Los vehículos a combustibles fósiles ya no eran «regulados» o «reacondicionados»…, habían sido simplemente eliminados, y la limpia tecnología de fusión, que llevaba años disponible, había sido empleada finalmente en usos prácticos. Los fabricantes de coches habían luchado contra el cambio con uñas y dientes, pero finalmente habían tenido que ceder ante la presión pública y diseñar coches de emisiones limpias. Era una gota en el cubo, demasiado poco y quizá demasiado tarde, en lo que a eliminar la polución se refería, pero era un comienzo.

Los fabricantes de coches habían abandonado sus viejas fábricas pasadas de moda a favor de modernas plantas totalmente mecanizadas en las que los robots eran manejados por ordenadores. Pero los detritos del pasado habían quedado, y el trabajo de Quaid era librar al mundo de ellos. Esta mañana trabajaba en la carretera de entrada que conducía al emplazamiento de la fábrica en ruinas.

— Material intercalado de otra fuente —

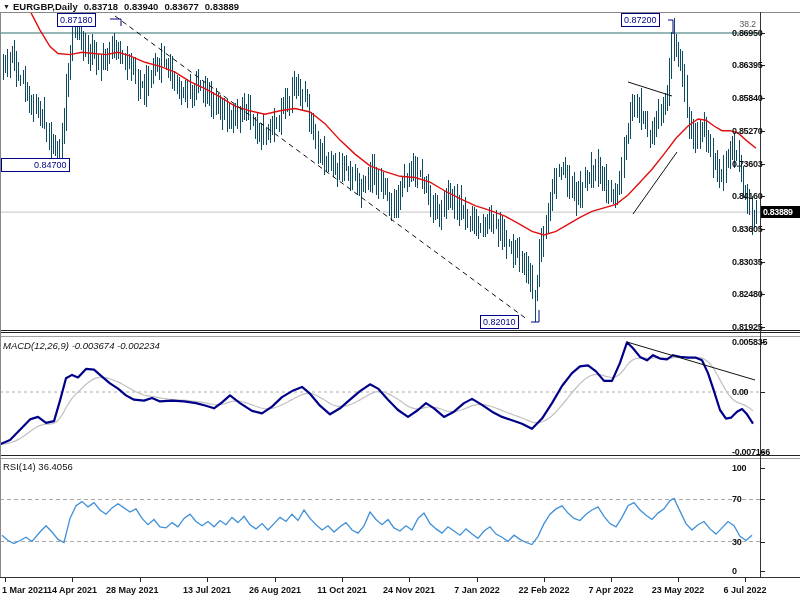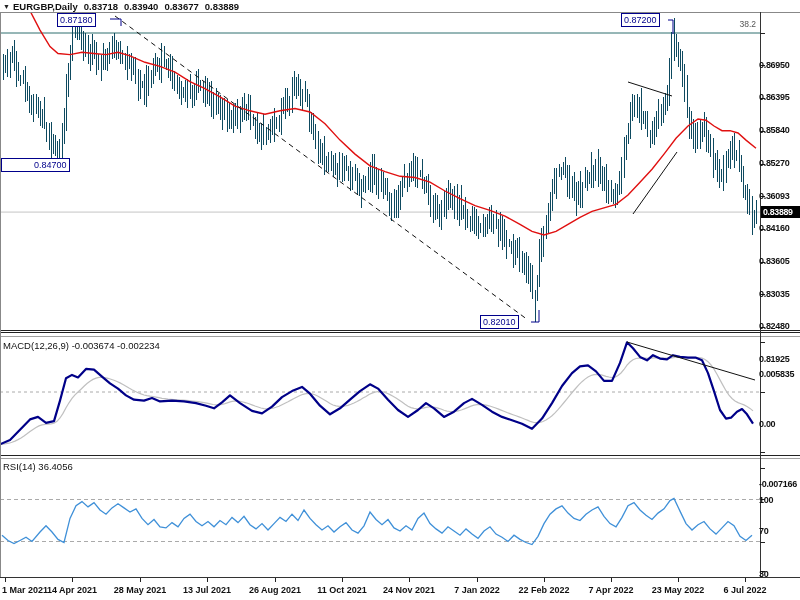"0.86950" .axlab { left: 759px -> 732px; margin-top: 32px -> none }
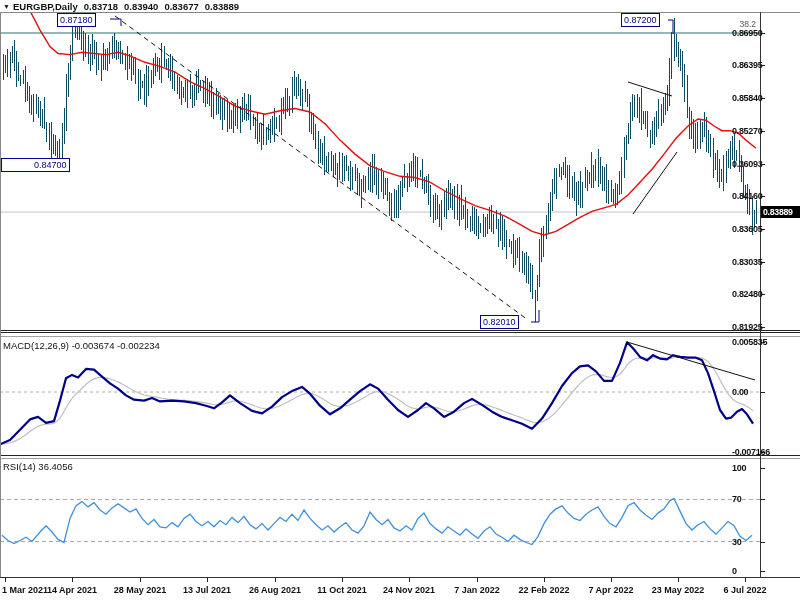"0.36093" div.axlab { text: 0.36093 -> 0.73603 }
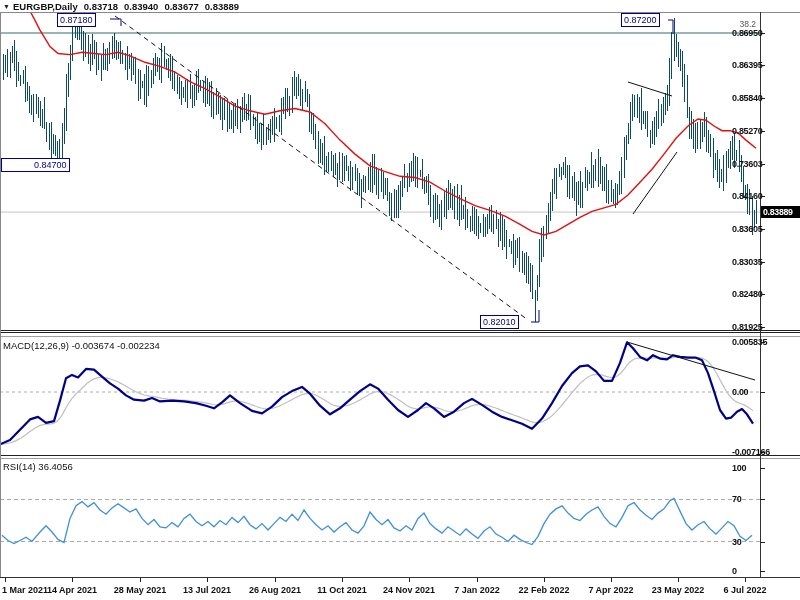"MACD(12,26,9) -0.003674 -0.002234" div.abs { font-style: none -> italic }
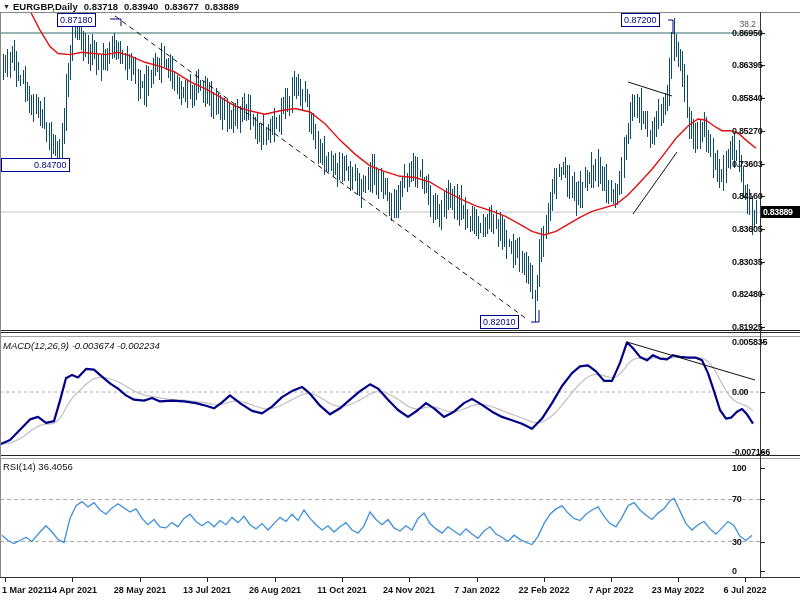"28 May 2021" div.dlab { text-align: center -> none }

Apenas fue consciente del paso del tiempo mientras reducía el asfalto a minúsculos pedazos.

Lo bueno que tenía el trabajo duro era que mantenía tu mente alejada de los sueños tontos; se concentraba por completo en el trabajo a realizar, como si se tratara de la pantalla central de un video verdaderamente fascinante, y se olvidaba de todo lo demás. Había un cierto placer en triturar la superficie de una carretera; era como si machacara los límites que le imponía la sociedad y que le mantenían aquí, en la aburrida Tierra, en vez de permitirle encontrarse en algún planeta más interesante. Estaba consiguiendo algo.

Sin embargo, en ese momento, el sueño retornó, y se negó a desaparecer. Trató de ignorarlo; pero flotaba a su alrededor. Rekall…, ¿había algo ahí?

– ¡Hey, Harry! -gritó por encima del rugir del martillo perforador. Harry era un tipo de mediana edad, con una barriga de bebedor de cerveza y un acento de Brooklyn. Llevaban un par de años trabajando juntos, y Quaid lo consideraba una persona honesta en la que se podía confiar-. ¿Has oído hablar alguna vez de Rekall?

– ¿Rekall? -respondió Harry. Pequeños trocitos de roca cayeron de su pelo cuando agitó negativamente la cabeza. No conseguía situar la referencia.

– ¡Venden recuerdos falsos! -apuntó Quaid.

Entonces Harry recordó.

– Oh, sí -dijo, y aulló la cancioncilla publicitaria de la compañía a pleno pulmón. Luego detuvo su máquina y preguntó-: ¿Estás pensando en ir ahí? -Quaid hizo una pausa también, apoyándose sobre su martillo perforador mientras éste siseaba en neutral.